Wikipedia: Pecos, Texas
Pecos is the largest city in and the county seat of Reeves County, Texas, United States. It is situated in the river valley on the west bank of the Pecos River at the eastern edge of the Chihuahuan Desert and the Trans-Pecos region of west Texas and near the southern border of New Mexico. The population was 9,501 at the 2000 census, but, according to a July 2009 estimate, the population has since dropped to 7,782. The city is a regional commercial center for ranching, oil and gas production and agriculture. The city is most recognized for its association with the local cultivation of cantaloupes. Pecos claims to be the site of the world’s first rodeo on July 4, 1883.
 
The Portal to Texas History
17 August 1890, Fort Worth (TX) Daily Gazette, pg. 5, col. 4:
Pecosites are much elated at the boom Pecos stone has created, and it will be used here almost exclusively in business houses and the permanent residences.
 
27 November 1910, Fort Worth (TX) Telegram, pt. 3, pg. 7, col. 4:
Gold Fish in Fountain.
PECOS, Nov. 26.—A. Wright of Hagerstown, N. M., has sent to Pecos nearly three dozen gold fish, which he presented to the city, and they have been put in the civic fountain. They are very beautiful, and are attracting much attention. Mr.

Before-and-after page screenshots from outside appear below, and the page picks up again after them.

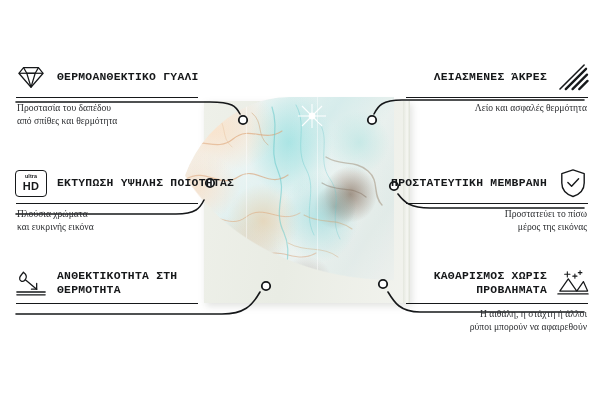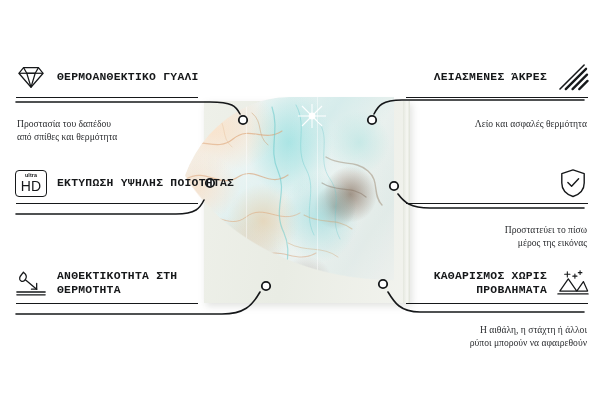--- a/index.html
+++ b/index.html
@@ -154,21 +154,21 @@
   }
   .feature.left  .f-rule { width: 182px; margin-left: 2px; }
   .feature.right .f-rule { width: 182px; margin-left: auto; margin-right: 2px; }
 
   .f-desc {
     font-family: "Liberation Serif", serif;
     font-size: 9.6px;
     line-height: 12.6px;
     color: #2b2d30;
     margin-top: 4px;
-    padding: 16px 3px;
+    padding: 0 3px;
   }
 
   
   #feat-heat-glass    { top: 60px; }
   #feat-print         { top: 166px; }
   #feat-heat-resist   { top: 266px; }
   #feat-edges         { top: 60px; }
   #feat-membrane      { top: 166px; }
   #feat-cleaning      { top: 266px; }
 
@@ -185,22 +185,22 @@
   }
   .hd-badge .u {
     font-family: "Liberation Sans", sans-serif;
     font-size: 5.4px;
     font-weight: 700;
     letter-spacing: 0.1px;
     color: #16181a;
   }
   .hd-badge .hd {
     font-family: "Liberation Sans", sans-serif;
-    font-size: 14px;
-    font-weight: 400;
+    font-size: 11px;
+    font-weight: 700;
     letter-spacing: 0.2px;
     color: #16181a;
     margin-top: 1px;
     text-align: center;
   }
 </style>
 </head>
 <body>
 
 <div id="stage">
@@ -292,20 +292,21 @@
     <div class="f-head">
       <span class="f-icon">
         <span class="hd-badge">
           <span class="u">ultra</span>
           <span class="hd">HD</span>
         </span>
       </span>
       <span class="f-title">ΕΚΤΥΠΩΣΗ ΥΨΗΛΗΣ ΠΟΙΟΤΗΤΑΣ</span>
     </div>
     <div class="f-rule"></div>
+    <div class="f-desc">Πλούσια χρώματα<br>και ευκρινής εικόνα</div>
   </div>
 
   <div class="feature left" id="feat-heat-resist">
     <div class="f-head">
       <span class="f-icon">
         <svg viewBox="0 0 36 30" width="34" height="29" fill="none" stroke="#16181a" stroke-width="1.35" stroke-linecap="round" stroke-linejoin="round">
           <path d="M10 3 C13.5 5.5, 14 9, 11.5 11.5 C9 14, 5.5 12.5, 6 9 C6.3 6.6, 8.5 5.5, 10 3 Z"></path>
           <path d="M12 11 L24 21"></path>
           <path d="M24 21 L24 15"></path>
           <path d="M24 21 L18.5 21"></path>
@@ -336,20 +337,21 @@
   </div>
 
   <div class="feature right" id="feat-membrane">
     <div class="f-head">
       <span class="f-icon">
         <svg viewBox="0 0 30 32" width="28" height="30" fill="none" stroke="#16181a" stroke-width="1.5" stroke-linecap="round" stroke-linejoin="round">
           <path d="M15 2 L27 6 V16 C27 24, 21 28.5, 15 30.5 C9 28.5, 3 24, 3 16 V6 Z"></path>
           <path d="M9.5 15.5 L13.5 19.5 L21 11.5"></path>
         </svg>
       </span>
+      <span class="f-title">ΠΡΟΣΤΑΤΕΥΤΙΚΗ ΜΕΜΒΡΑΝΗ</span>
     </div>
     <div class="f-rule"></div>
     <div class="f-desc">Προστατεύει το πίσω<br>μέρος της εικόνας</div>
   </div>
 
   <div class="feature right" id="feat-cleaning">
     <div class="f-head">
       <span class="f-icon">
         <svg viewBox="0 0 36 30" width="34" height="29" fill="none" stroke="#16181a" stroke-width="1.3" stroke-linecap="round" stroke-linejoin="round">
           <path d="M4 23 L13 10 L22 23 Z"></path>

Wright, while living up in New Mexico, is in reality at heart a Pecosite, and has hosts of friends here.
 
1 February 1911, Dallas (TX) Morning News, “Religious,” pg. 3, col. 2:
Rev. Mr. Truett preached one of the best sermons ever heard in this city and not withstanding that the services were somewhat prolonged because of their purpose, the vast crowd that attended left the church feeling that a new era in the religious development of Pecos had begun, for almost irrespective of denomination every Pecosite is proud of the great church structure which the Baptists have erected in this city.
 
27 June 1939, Abilene (TX) Reporter-News, pg. 4, col. 1:
Pecos Enterprise: Judge Roy Bean, whose decisions as the Law West of the Pecos contributed much to West Texas folklore, once again is to preside in a court of justice. The 1939 Law West of the Pecos will mete out decisions all this week in Pecos. It will be his duty to see that Pecosites are garbed in a manner befitting residents of the home of the world’s first rodeo.
 
Google Books
Labels for Locals:
What to call people from Abilene to Zimbabwe

By Paul Dickson
New York, NY: Collins
2006
Pg. 180:
Pecos, Texas. Pecosite.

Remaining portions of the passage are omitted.